Application: Track files_changed, error_messages, and output_quality for each subagent invocation. When thresholds are hit, stop retrying and communicate clearly with the user about the situation and options.

Recovery Workflows

Workflow 1: Resume After Crash

markdown

1. Identify current workspace ID (branch + path hash)
2. Read .claude/workspaces/{workspace-id}/claude-progress.json
3. Identify last checkpoint:
   - Position: "Phase 5, Feature F003, step 2"
   - Last action: "Created AuthService class"
   - Next action: "Add login method"
4. Verify file state:
   - Run `git status` to check uncommitted changes
   - Compare files to checkpoint expectation
5. If state is valid:
   - Continue from documented next action
6. If state is corrupted:
   - Roll back to last commit: `git checkout -- .`
   - Resume from that checkpoint

Workflow 2: Test Failure Recovery

markdown

1. Test fails after implementation
2. Analyze failure:
   - Read error message
   - Identify failing assertion
   - Trace to code change
3. Determine fix:
   - If bug in new code: Fix and re-run
   - If bug in test: Review test expectations
   - If design issue: Consult architect
4. Apply fix
5. Run full test suite
6. Update checkpoint only when all tests pass

Workflow 3: Merge Conflict Recovery

markdown

1. Conflict detected during pull/merge
2. Checkpoint current branch state
3. Analyze conflicts:
   - List conflicting files
   - Understand both versions
4. Resolve conflicts:
   - For each file, decide correct version
   - Test resolution locally
5. Commit resolution
6. Continue workflow

Integration with Progress Tracking

Error Logging in Progress File

json

{
  "log": [
    {
      "timestamp": "2025-01-16T14:30:00Z",
      "action": "Attempted OAuth integration",
      "status": "failed",
      "error": {
        "type": "ConfigurationError",
        "message": "Missing OAUTH_CLIENT_ID in environment",
        "recoverable": true,
        "resolution": "User must provide OAuth credentials"
      }
    }
  ],
  "blockers": [
    {
      "id": "B001",
      "description": "OAuth credentials required",
      "status": "waiting_for_user",
      "createdAt": "2025-01-16T14:30:00Z"
    }
  ]
}

Blocker Management

markdown

## Blocker Protocol

1. **Detect**: Identify that progress is blocked
2. **Document**: Add to blockers array in progress file
3. **Notify**: Inform user with clear description
4. **Wait**: Do not proceed past blocker
5. **Resolve**: Once user provides resolution:
   - Mark blocker as resolved
   - Log resolution action
   - Continue workflow

## Blocker States

| State | Meaning |
|-------|---------|
| waiting_for_user | User input/action required |
| investigating | Analyzing potential solutions |
| resolved | Blocker cleared |
| escalated | Requires external help |

Claude Code Specific Features

Using Checkpoints

Claude Code automatically creates checkpoints before each edit.

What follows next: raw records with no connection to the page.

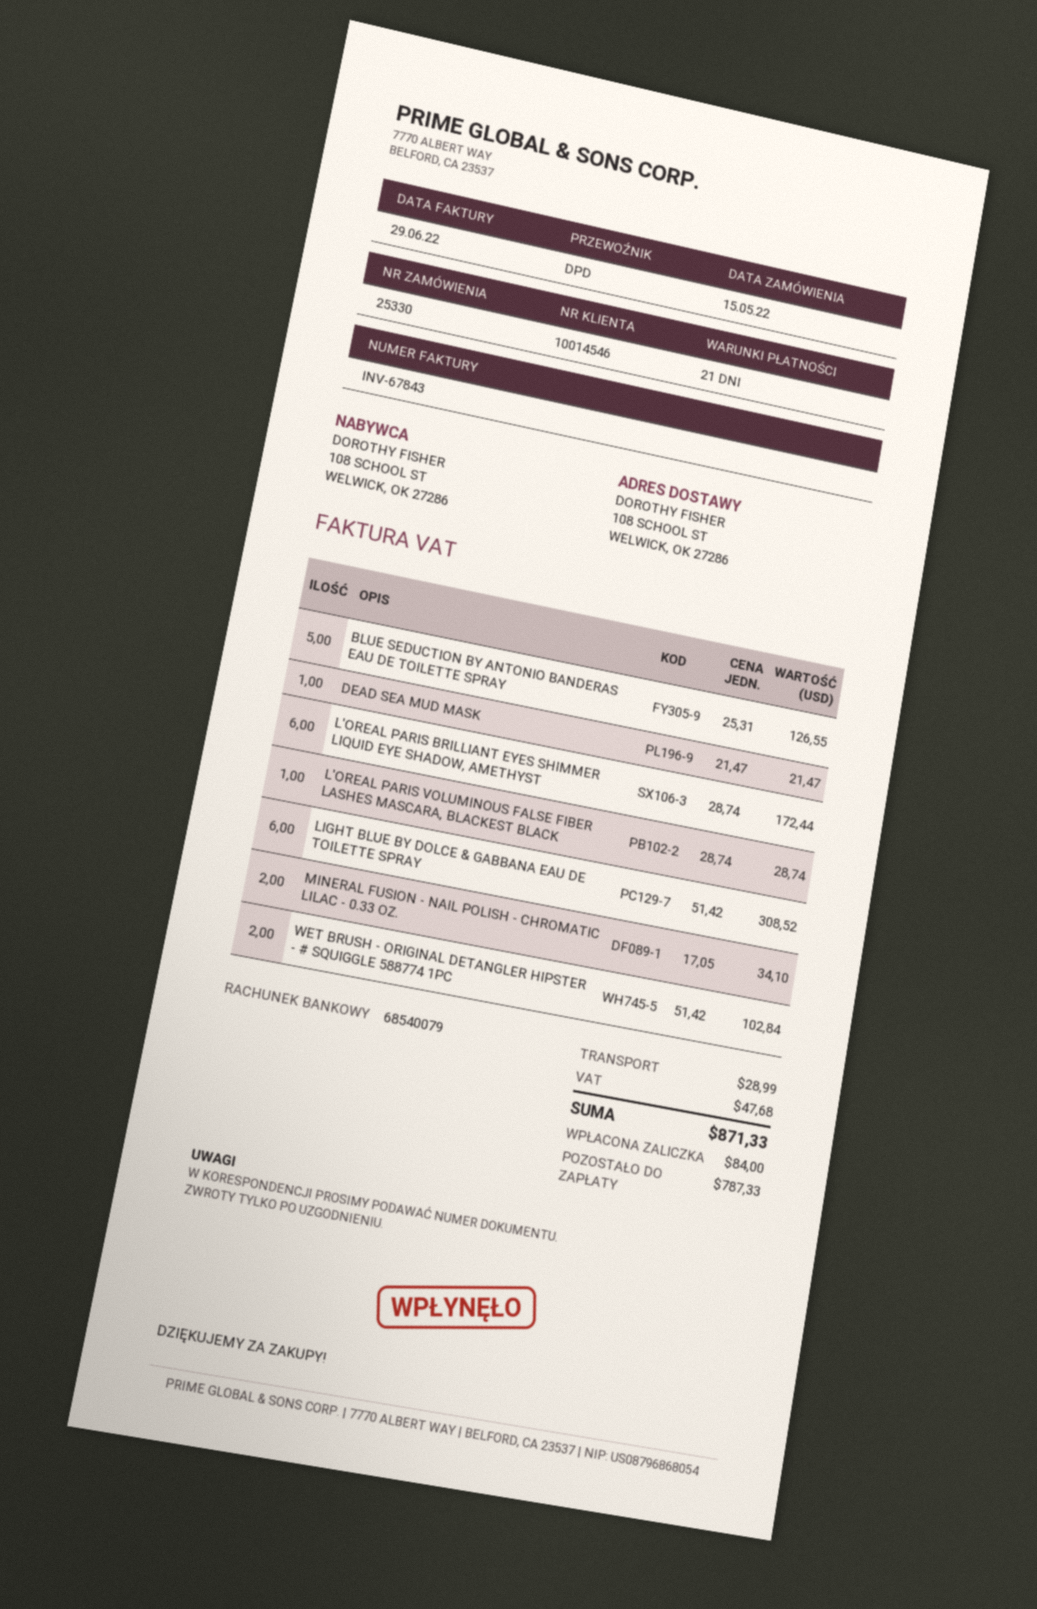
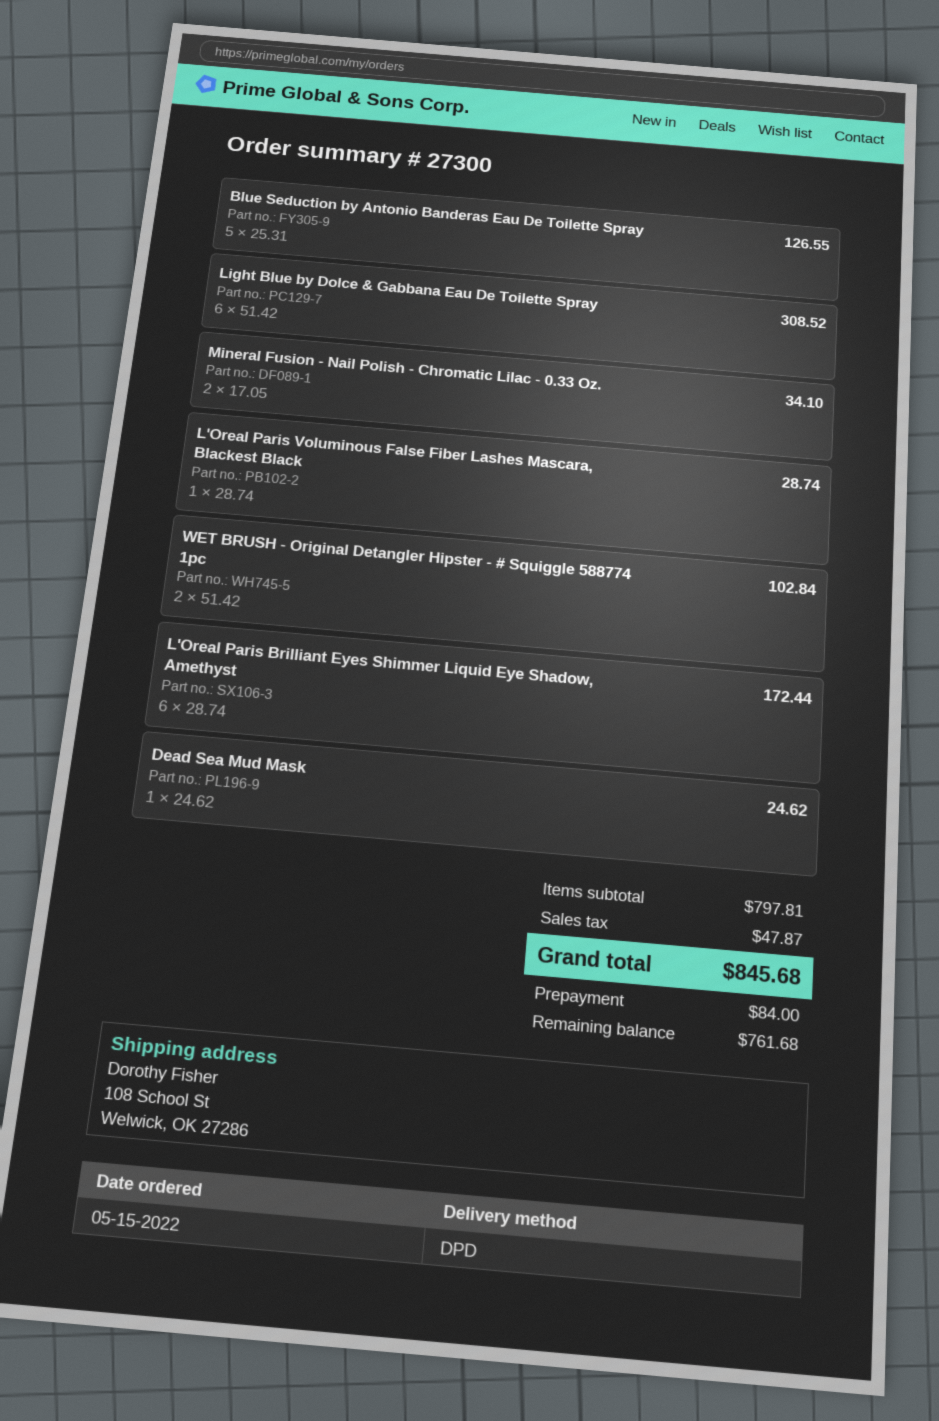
order number: 25330 -> 27300
DEAD SEA MUD MASK: 1 x 21.47 = 21.47 -> 1 x 24.62 = 24.62
shipping: 28.99 -> none
tax: 47.68 -> 47.87
total: 871.33 -> 845.68
balance: 787.33 -> 761.68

•Safe experimentation: Try approaches without fear
•Use /rewind: Roll back to previous state if needed
•Esc twice: Cancel current operation and discuss

Recovery Commands

Command	Use When
`/rewind`	Need to undo recent changes
`/clear`	Context too polluted, restart clean
`git checkout -- file`	Discard specific file changes
`git stash`	Temporarily save work in progress

Anti-Patterns

Anti-Pattern	Why Bad	Instead
Ignoring errors	Problems compound	Handle immediately
No checkpoints	Can't recover	Checkpoint frequently
Retry without backoff	May worsen issue	Use exponential backoff
Silent failures	Problems hidden	Always log and report
Continuing past blockers	Invalid state	Stop and resolve

Rules (L1 - Hard)

Critical for reliable recovery and data safety.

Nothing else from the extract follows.